1hw3 Citations

Structure of human thymidylate synthase suggests advantages of chemotherapy with noncompetitive inhibitors.

Phan J, Steadman DJ, Koli S, Ding WC, Minor W, Dunlap RB, Berger SH, Lebioda L
J Biol Chem 276 14170-7 (2001)
Cited: 48 times
EuropePMC logo PMID: 11278511

Abstract

Thymidylate synthase (TS) is a major target in the chemotherapy of colorectal cancer and some other neoplasms. The emergence of resistance to the treatment is often related to the increased levels of TS in cancer cells, which have been linked to the elimination of TS binding to its own mRNA upon drug binding, a feedback regulatory mechanism, and/or to the increased stability to intracellular degradation of TS.drug complexes (versus unliganded TS). The active site loop of human TS (hTS) has a unique conformation resulted from a rotation by 180 degrees relative to its orientation in bacterial TSs.
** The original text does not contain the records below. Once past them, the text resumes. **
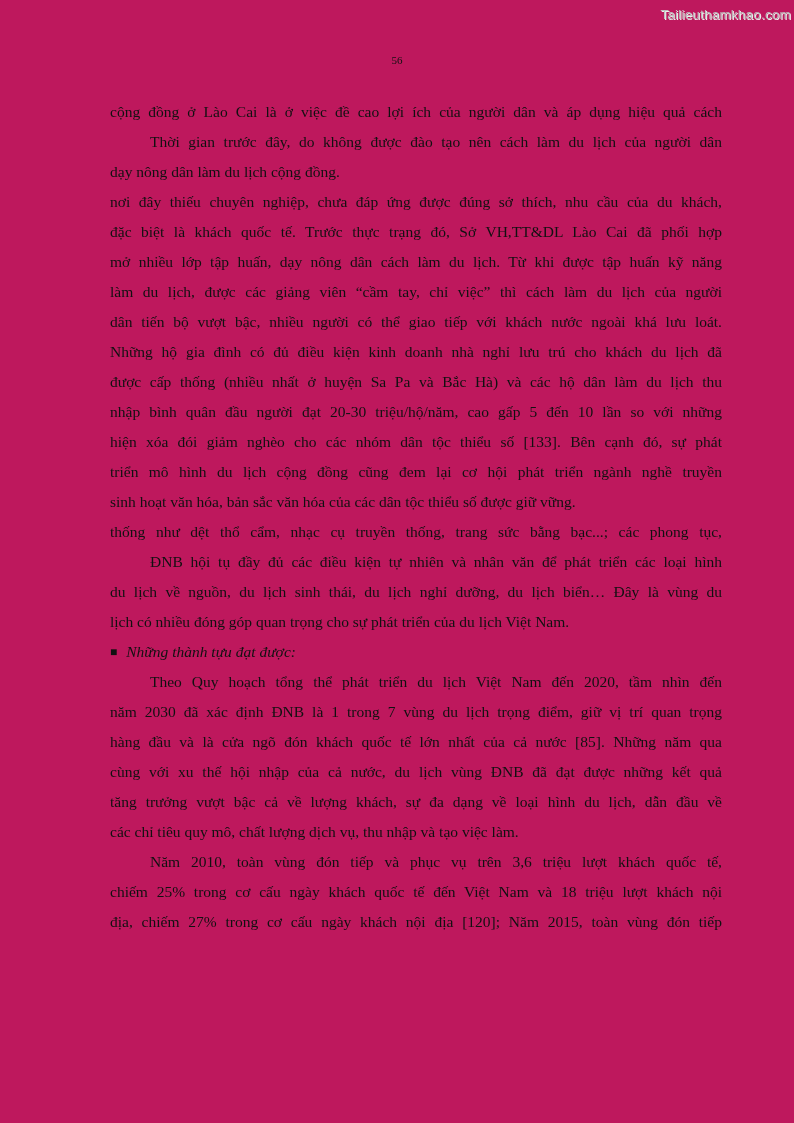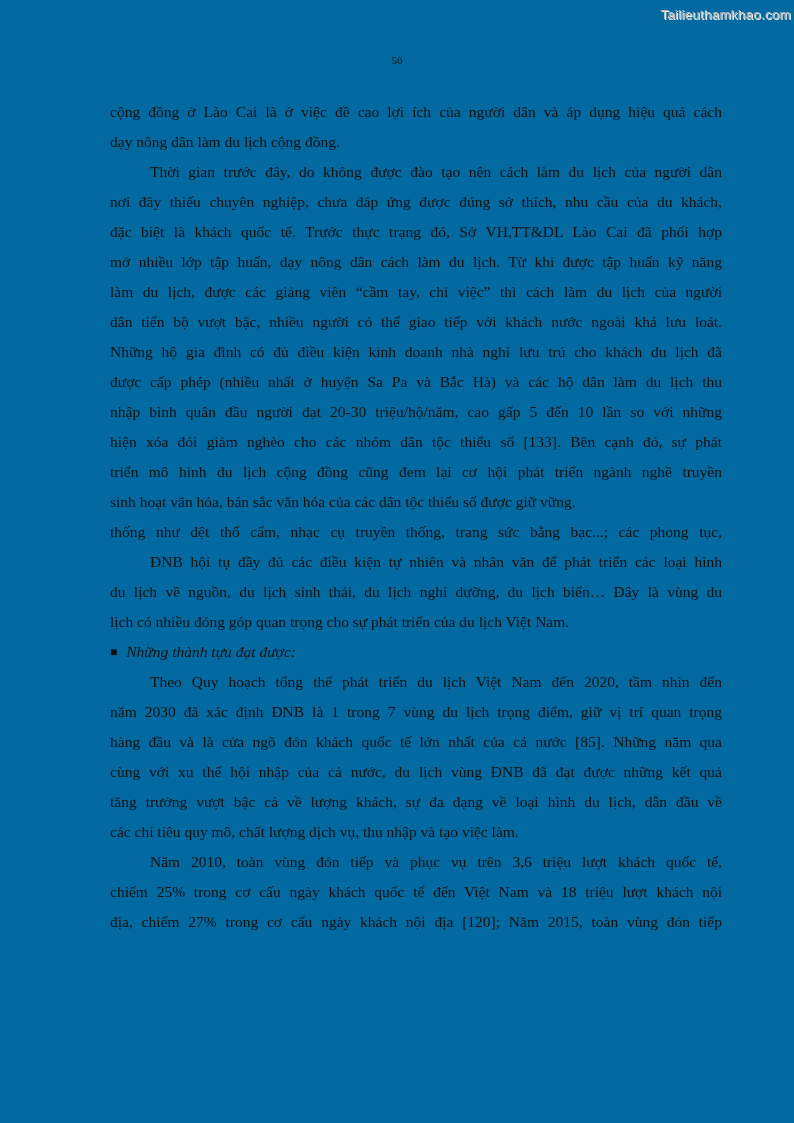"Tailieuthamkhao.com" .page { background: #0369a1 -> #be185d }
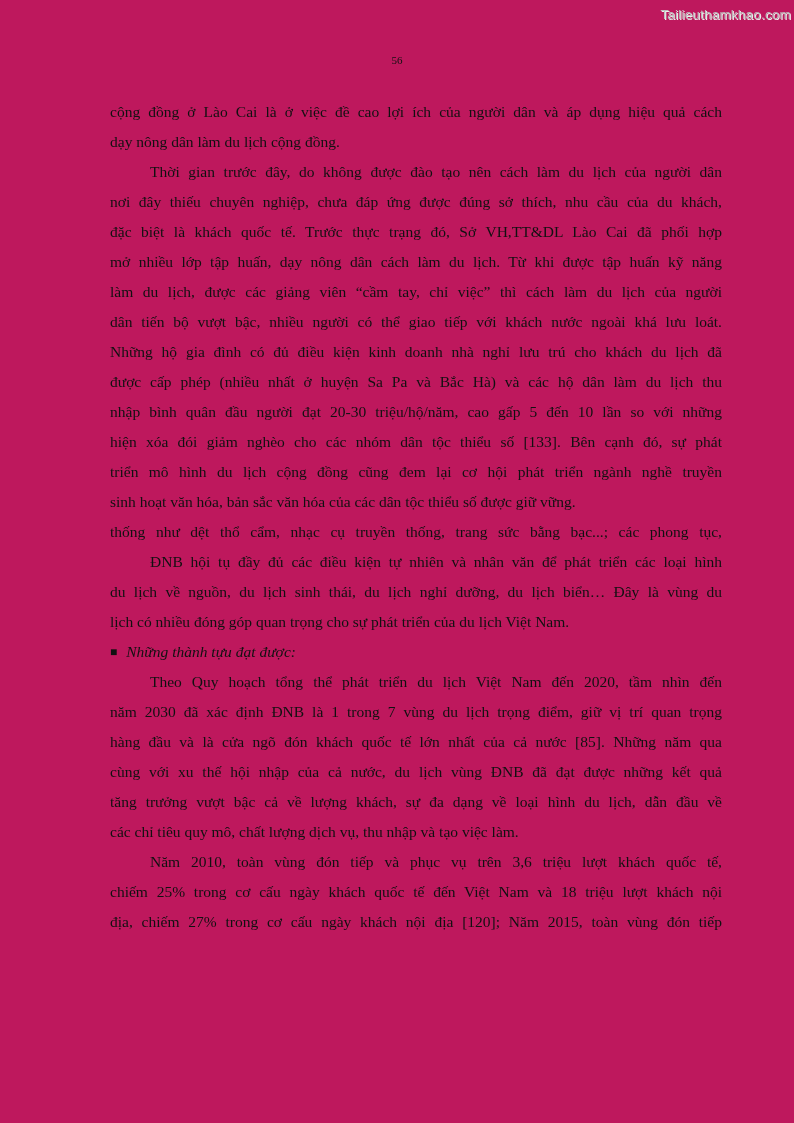"dạy nông dân làm du" div.line { order: before "Thời gian trước đây, do" -> after "Thời gian trước đây, do" }
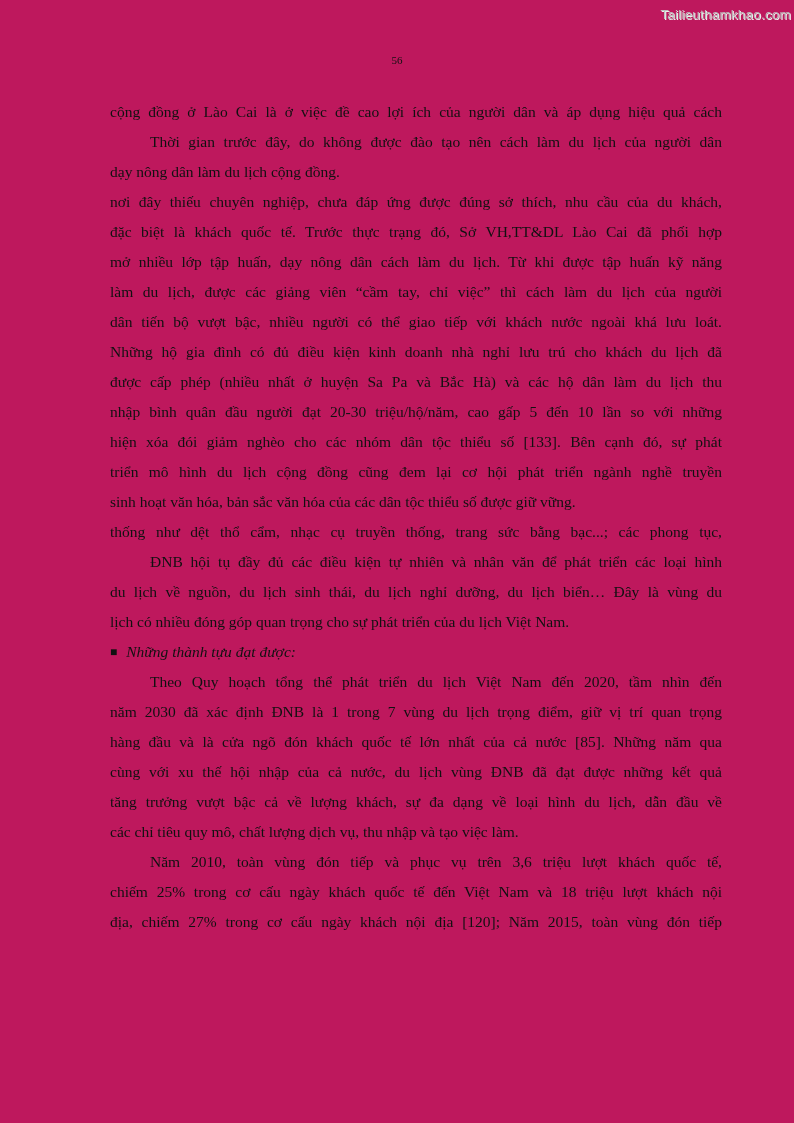"được cấp phép (nhiều nhất" div.line { text: phép -> thống }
In this conformation, the enzyme must be inactive, because the catalytic cysteine is no longer positioned in the ligand-binding pocket. The ordered solvent structure obtained from high resolution crystallographic data (2.0 A) suggests that the inactive loop conformation promotes mRNA binding and intracellular degradation of the enzyme. This hypothesis is supported by fluorescence studies, which indicate that in solution both active and inactive forms of hTS are present. The binding of phosphate ion shifts the equilibrium toward the inactive conformation; subsequent dUMP binding reverses the equilibrium toward the active form. Thus, TS inhibition via stabilization of the inactive conformation should lead to less resistance than is observed with presently used drugs, which are analogs of its substrates, dUMP and CH(2)H(4)folate, and bind in the active site, promoting the active conformation. The presence of an extension at the N terminus of native hTS has no significant effect on kinetic properties or crystal structure.

Articles - 1hw3 mentioned but not cited (9)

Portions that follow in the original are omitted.